Reproduce the records below exactly, leaving their images out.

[Data excerpts]
======

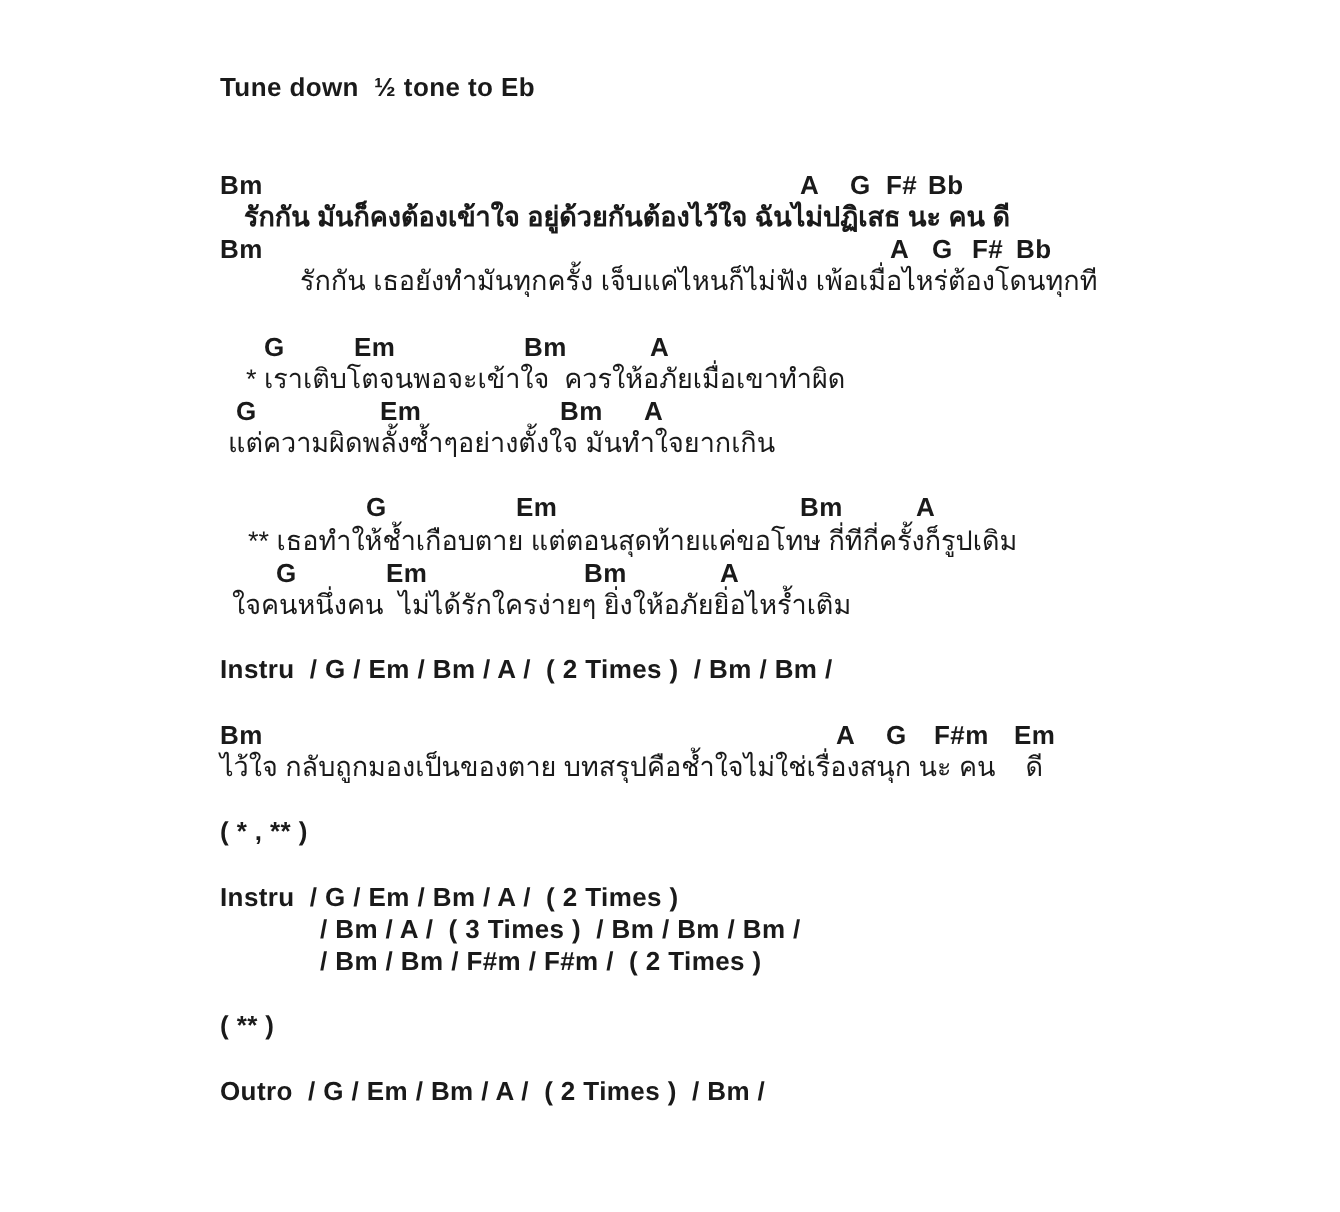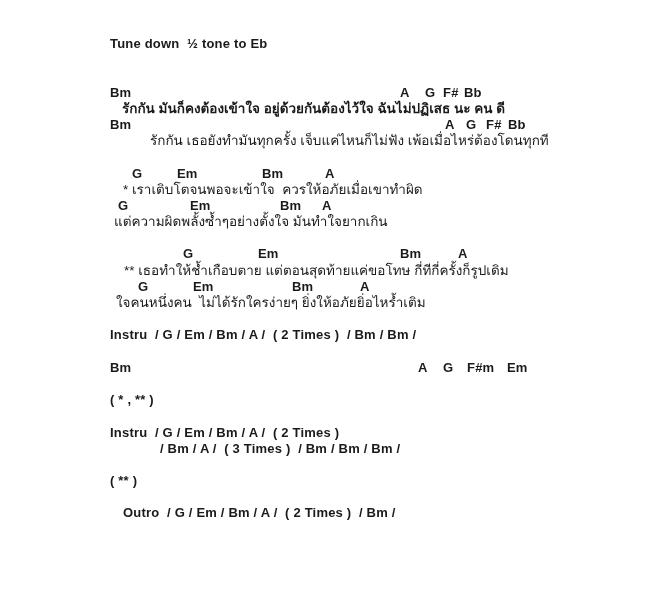--- a/index.html
+++ b/index.html
@@ -114,32 +114,38 @@
       <span class="seg" style="left: 110px;">Instru  / G / Em / Bm / A /  ( 2 Times )  / Bm / Bm /</span>
     </div>
     <div class="line blank"></div>
     <div class="line chords">
       <span class="seg" style="left: 110px;">Bm</span>
       <span class="seg" style="left: 418px;">A</span>
       <span class="seg" style="left: 443px;">G</span>
       <span class="seg" style="left: 467px;">F#m</span>
       <span class="seg" style="left: 507px;">Em</span>
     </div>
+    <div class="line lyric">
+      <span class="seg" style="left: 110px;">ไว้ใจ กลับถูกมองเป็นของตาย บทสรุปคือช้ำใจไม่ใช่เรื่องสนุก นะ คน    ดี</span>
+    </div>
     <div class="line blank"></div>
     <div class="line marker">
       <span class="seg" style="left: 110px;">( * , ** )</span>
     </div>
     <div class="line blank"></div>
     <div class="line section">
       <span class="seg" style="left: 110px;">Instru  / G / Em / Bm / A /  ( 2 Times )</span>
     </div>
     <div class="line section">
       <span class="seg" style="left: 160px;">/ Bm / A /  ( 3 Times )  / Bm / Bm / Bm /</span>
     </div>
+    <div class="line section">
+      <span class="seg" style="left: 160px;">/ Bm / Bm / F#m / F#m /  ( 2 Times )</span>
+    </div>
     <div class="line blank"></div>
     <div class="line marker">
       <span class="seg" style="left: 110px;">( ** )</span>
     </div>
     <div class="line blank"></div>
     <div class="line section">
-      <span class="seg" style="left: 110px; margin-left: 13px;">Outro  / G / Em / Bm / A /  ( 2 Times )  / Bm /</span>
+      <span class="seg" style="left: 110px;">Outro  / G / Em / Bm / A /  ( 2 Times )  / Bm /</span>
     </div>
   </div>
 
 </body></html>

======

[Answer to this exercise]
--- a/index.html
+++ b/index.html
@@ -114,32 +114,38 @@
       <span class="seg" style="left: 110px;">Instru  / G / Em / Bm / A /  ( 2 Times )  / Bm / Bm /</span>
     </div>
     <div class="line blank"></div>
     <div class="line chords">
       <span class="seg" style="left: 110px;">Bm</span>
       <span class="seg" style="left: 418px;">A</span>
       <span class="seg" style="left: 443px;">G</span>
       <span class="seg" style="left: 467px;">F#m</span>
       <span class="seg" style="left: 507px;">Em</span>
     </div>
+    <div class="line lyric">
+      <span class="seg" style="left: 110px;">ไว้ใจ กลับถูกมองเป็นของตาย บทสรุปคือช้ำใจไม่ใช่เรื่องสนุก นะ คน    ดี</span>
+    </div>
     <div class="line blank"></div>
     <div class="line marker">
       <span class="seg" style="left: 110px;">( * , ** )</span>
     </div>
     <div class="line blank"></div>
     <div class="line section">
       <span class="seg" style="left: 110px;">Instru  / G / Em / Bm / A /  ( 2 Times )</span>
     </div>
     <div class="line section">
       <span class="seg" style="left: 160px;">/ Bm / A /  ( 3 Times )  / Bm / Bm / Bm /</span>
     </div>
+    <div class="line section">
+      <span class="seg" style="left: 160px;">/ Bm / Bm / F#m / F#m /  ( 2 Times )</span>
+    </div>
     <div class="line blank"></div>
     <div class="line marker">
       <span class="seg" style="left: 110px;">( ** )</span>
     </div>
     <div class="line blank"></div>
     <div class="line section">
-      <span class="seg" style="left: 110px; margin-left: 13px;">Outro  / G / Em / Bm / A /  ( 2 Times )  / Bm /</span>
+      <span class="seg" style="left: 110px;">Outro  / G / Em / Bm / A /  ( 2 Times )  / Bm /</span>
     </div>
   </div>
 
 </body></html>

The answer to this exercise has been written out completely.